Umanità Nova, numero 31 del 10 ottobre 2004, Anno 84
L'evidenza della crisi attraversata da Rifondazione Comunista è
segnalata da un dato, apparentemente contraddittorio quanto
sorprendente: nonostante che alle ultime elezioni europee ed
amministrative tale partito abbia registrato un senz'altro
significativo incremento dei propri voti, il numero degli iscritti
tesserati nell'ultimo anno è andato quasi dimezzandosi.
Significativa dell'erosione della base militante del PRC è stata
la partecipazione alla manifestazione romana del 25 settembre che,
rispetto agli scorsi anni, quando analoghe iniziative di inizio autunno
avevano intercettato ben altri numeri, si è rivelata decisamente
inferiore all'attesa.
Capitalizzando la logica del votare per il meno peggio, alle ultime
elezioni Rifondazione Comunista era riuscita ad intercettare, grazie
alla sua opposizione "senza se e senza ma" alla guerra, un buona
percentuale di elettori pacifisti delusi dai partiti di centro-sinistra
e questo avvicinamento era stato sicuramente favorito dalla svolta a
favore della non-violenza platealmente operata - per non dire imposta -
dalla dirigenza bertinottiana.
Su tale svolta, ci sarebbe molto da dire, anche perché è
stata presentata come il mettere in soffitta Lenin e la rivoluzione a
favore del satyagraha di Gandhi, in realtà ci pare che abbia
molto più a che fare con la politica che con l'etica.
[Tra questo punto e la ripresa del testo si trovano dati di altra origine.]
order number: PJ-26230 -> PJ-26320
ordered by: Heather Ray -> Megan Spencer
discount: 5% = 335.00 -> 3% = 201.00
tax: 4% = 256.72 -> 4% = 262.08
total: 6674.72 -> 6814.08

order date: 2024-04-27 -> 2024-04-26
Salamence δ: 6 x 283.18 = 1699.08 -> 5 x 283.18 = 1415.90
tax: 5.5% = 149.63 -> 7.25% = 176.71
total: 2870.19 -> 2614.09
D'altra parte, ormai da tempo Rifondazione Comunista sta abbracciando
sempre più la critica "antiliberista" piuttosto che quella
anticapitalista, alla ricerca di sintonie più soft con il
movimento no-global e i settori terzomondisti dell'associazionismo
cattolico.
Tale deriva, per un certo tempo legittimata anche con il sostegno al
neo-zapatismo di Marcos, ha però comportato lo svilupparsi del
dissenso interno legato alle diverse componenti di minoranza,
comprendenti tendenze hard-comuniste di varia matrice (trotzskista,
luxemburghiana, guevarista, post-staliniana), non disposte ad accettare
supinamente una linea politica moderata, subalterna al centro-sinistra
italiano e ai disegni della socialdemocrazia europea.
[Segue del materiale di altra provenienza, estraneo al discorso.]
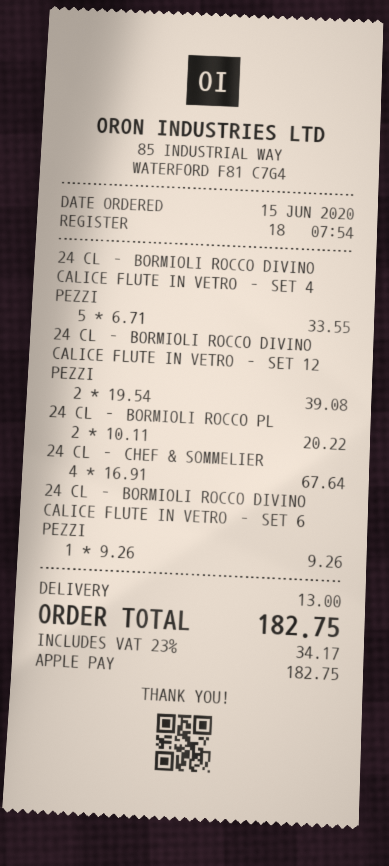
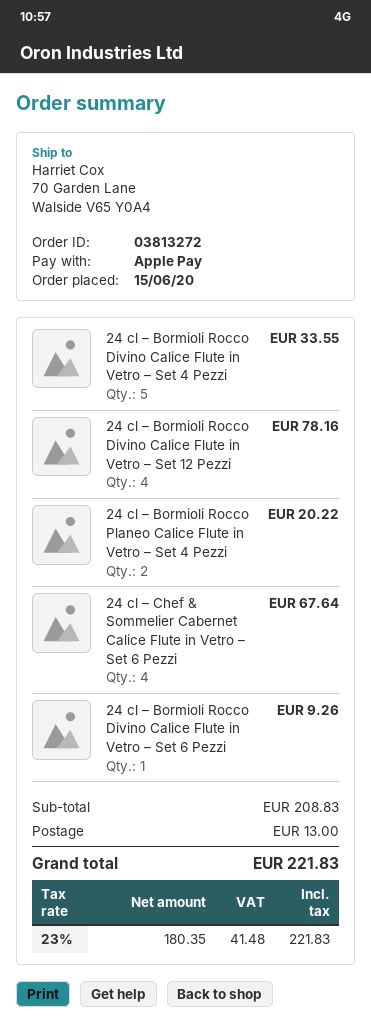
24 CL – BORMIOLI ROCCO DIVINO CALICE FLUTE IN VETRO – SET 12 PEZZI: 2 for 39.08 -> 4 for 78.16
tax: 23% = 34.17 -> 23% = 41.48
total: 182.75 -> 221.83

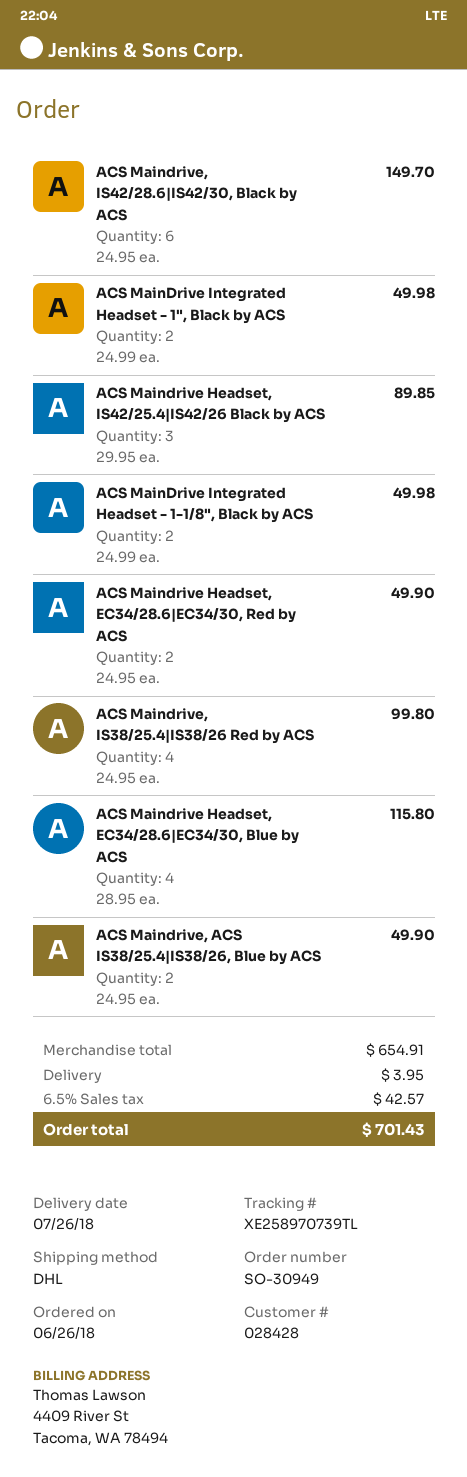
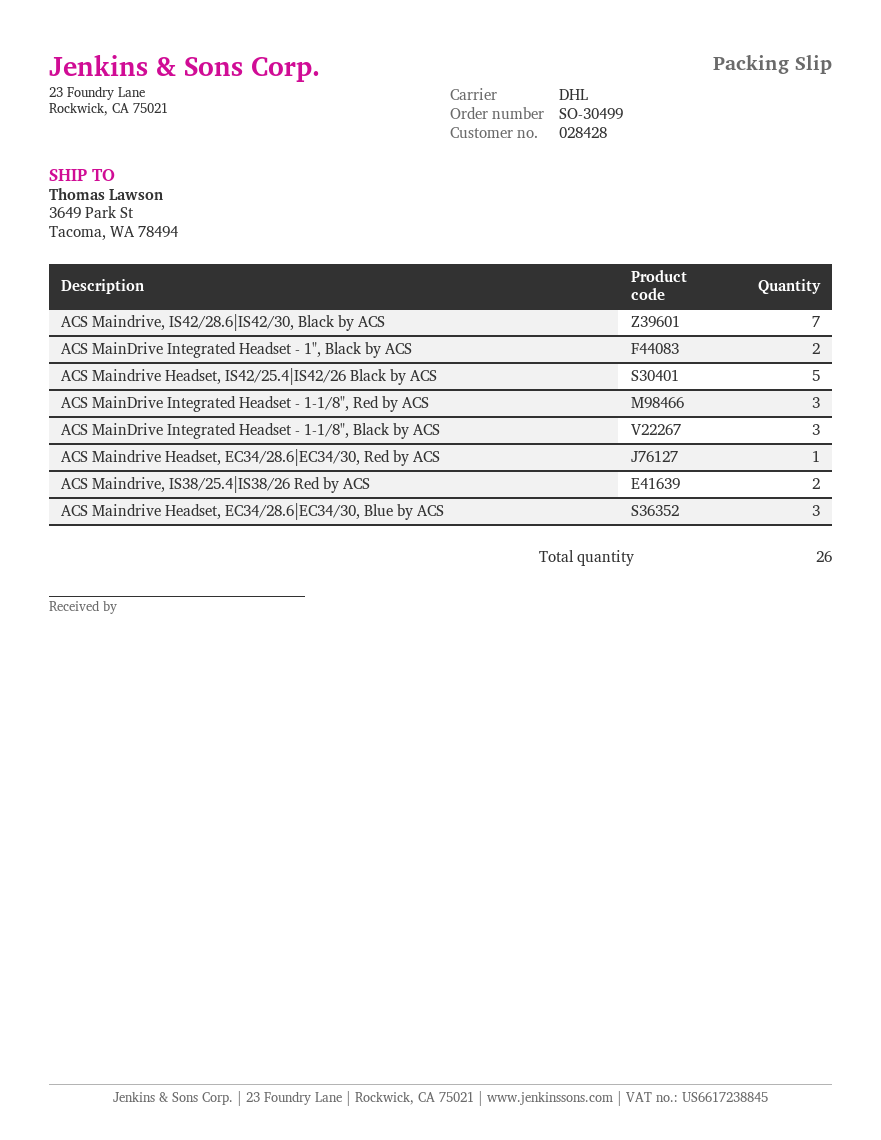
order number: SO-30949 -> SO-30499
ACS Maindrive, IS42/28.6|IS42/30, Black by ACS: 6 -> 7
ACS Maindrive Headset, IS42/25.4|IS42/26 Black by ACS: 3 -> 5
ACS MainDrive Integrated Headset - 1-1/8", Black by ACS: 2 -> 3
ACS Maindrive Headset, EC34/28.6|EC34/30, Red by ACS: 2 -> 1
ACS Maindrive, IS38/25.4|IS38/26 Red by ACS: 4 -> 2
ACS Maindrive Headset, EC34/28.6|EC34/30, Blue by ACS: 4 -> 3
ACS Maindrive, ACS IS38/25.4|IS38/26, Blue by ACS: 2 -> none
ACS MainDrive Integrated Headset - 1-1/8", Red by ACS: none -> 3

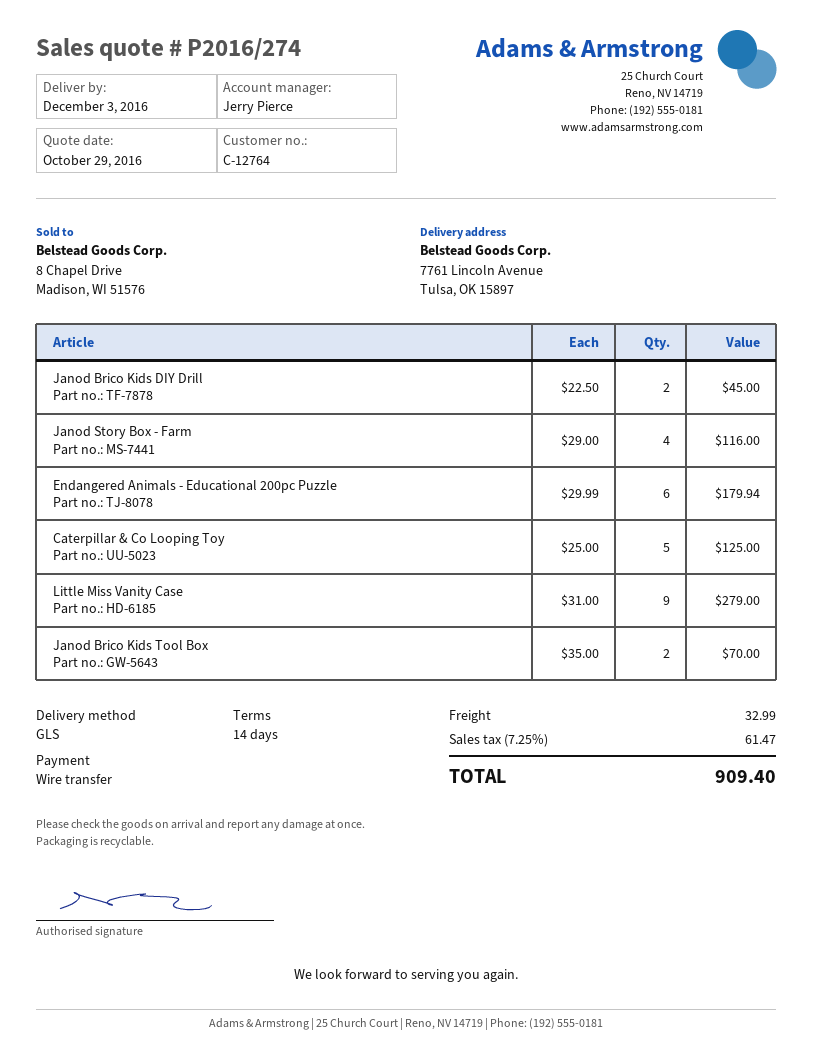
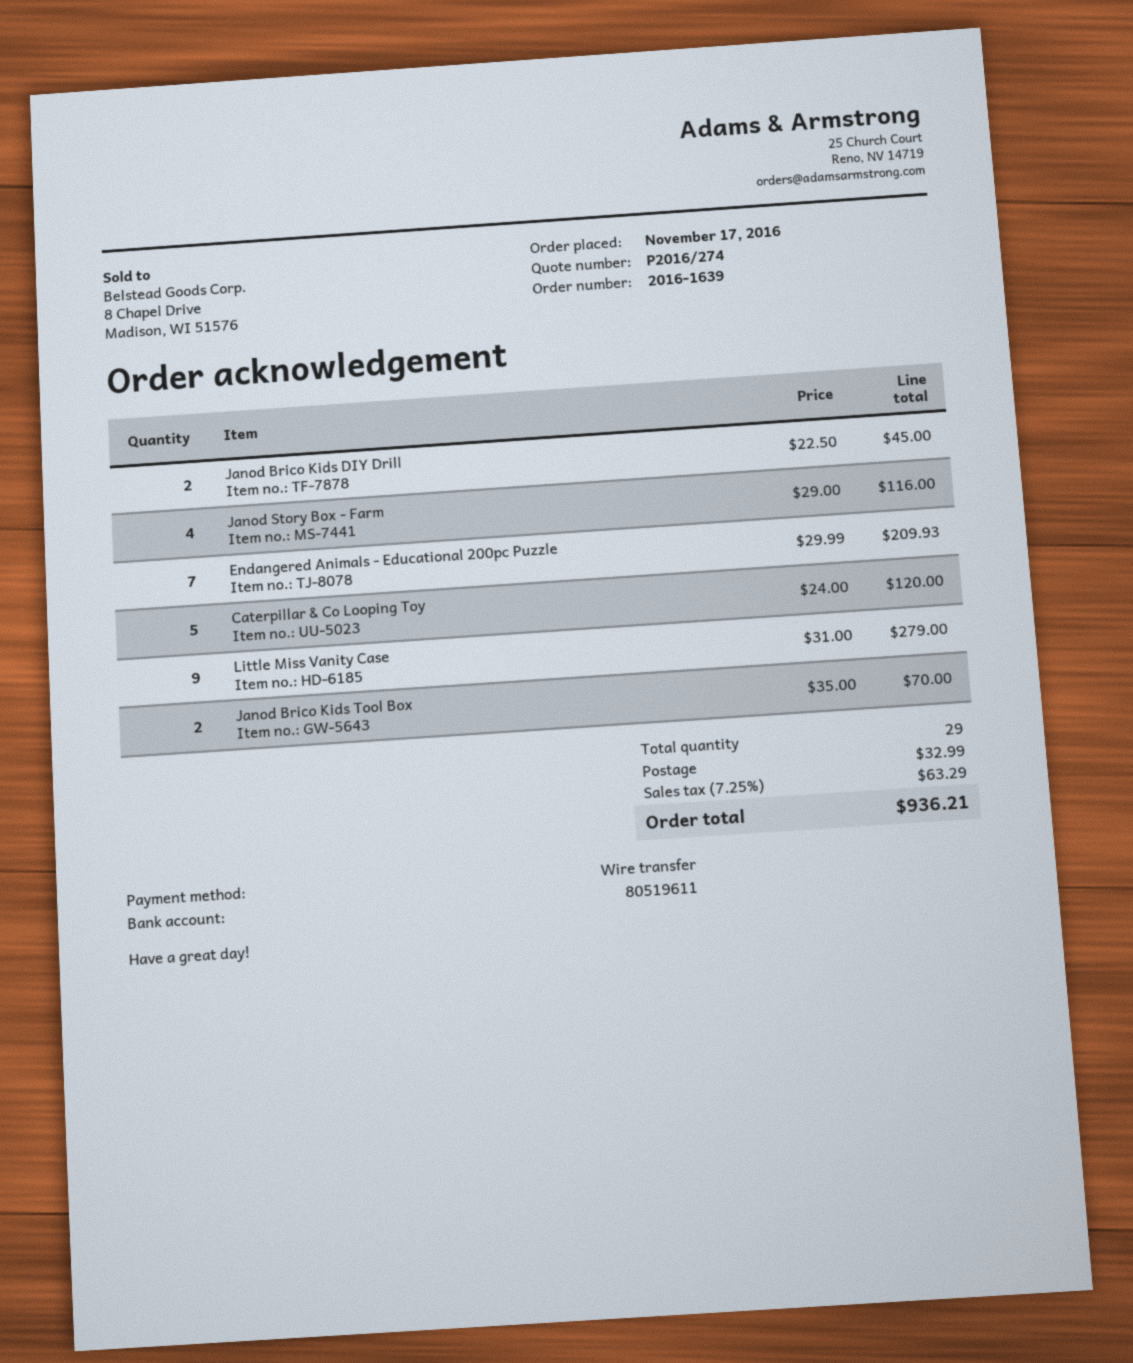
Endangered Animals - Educational 200pc Puzzle: 6 x 29.99 = 179.94 -> 7 x 29.99 = 209.93
Caterpillar & Co Looping Toy: 5 x 25.00 = 125.00 -> 5 x 24.00 = 120.00
tax: 7.25% = 61.47 -> 7.25% = 63.29
total: 909.40 -> 936.21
Questo dissenso adesso sta divenendo sempre più incalzante e
rumoroso, tanto da far paventare una scissione, alla luce della
decisione della maggioranza di appoggiare Prodi come candidato
alternativo a Berlusconi alle prossime elezioni politiche; infatti se
è vero che nella logica della politica dei partiti autoritari il
fine giustifica i mezzi, risulta comunque difficile conciliare
l'identità di "sinistra radicale" che Rifondazione Comunista
vorrebbe darsi e l'indicazione di votare per un leader democristiano e
notorio rappresentante della borghesia italiana quale è Prodi,
che certo non promette niente di nuovo per i lavoratori e che non ha
neppure intenzione di rompere con la politica di guerra del governo
Berlusconi.
D'altronde sappiamo già cosa significa essere governati da Prodi
e tale prospettiva non ci rallegra certo il cuore.
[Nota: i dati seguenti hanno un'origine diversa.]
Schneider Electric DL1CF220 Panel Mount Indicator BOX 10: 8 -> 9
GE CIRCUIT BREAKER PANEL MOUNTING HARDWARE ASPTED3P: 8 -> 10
La recente scelta di Bertinotti d'incontrarsi con il governo della
guerra per cercare di giungere alla liberazione delle due volontarie di
"Un Ponte per Baghdad" tratte in ostaggio (o in arresto?), oltre a
dimostrare la totale incomprensione del contesto e delle
responsabilità che hanno determinato lo "strano" rapimento delle
due Simone, ha quindi inevitabilmente suscitato ulteriori polemiche e
contrasti proprio all'interno del suo partito e nell'area di movimento
ad esso più vicina che pur aveva simpatizzato con l'apparente
intransigenza di Rifondazione Comunista nei confronti dell'aggressione
Usa all'Iraq.
In realtà, se la conquista del potere è lo scopo della
propria azione politica, sia la maggioranza che le minoranze hanno le
loro brave ragioni, all'interno di una dialettica che ci ricorda molto
il gatto che si morde la coda.
Nel caso, infatti, che Rifondazione Comunista - dopo aver contribuito
moltissimo a personalizzare in Berlusconi il "nemico" del conflitto
politico e sociale sino ad elevarlo a simbolo della reazione e del
neo-liberismo - si sottraesse all'appoggio della candidatura "unitaria"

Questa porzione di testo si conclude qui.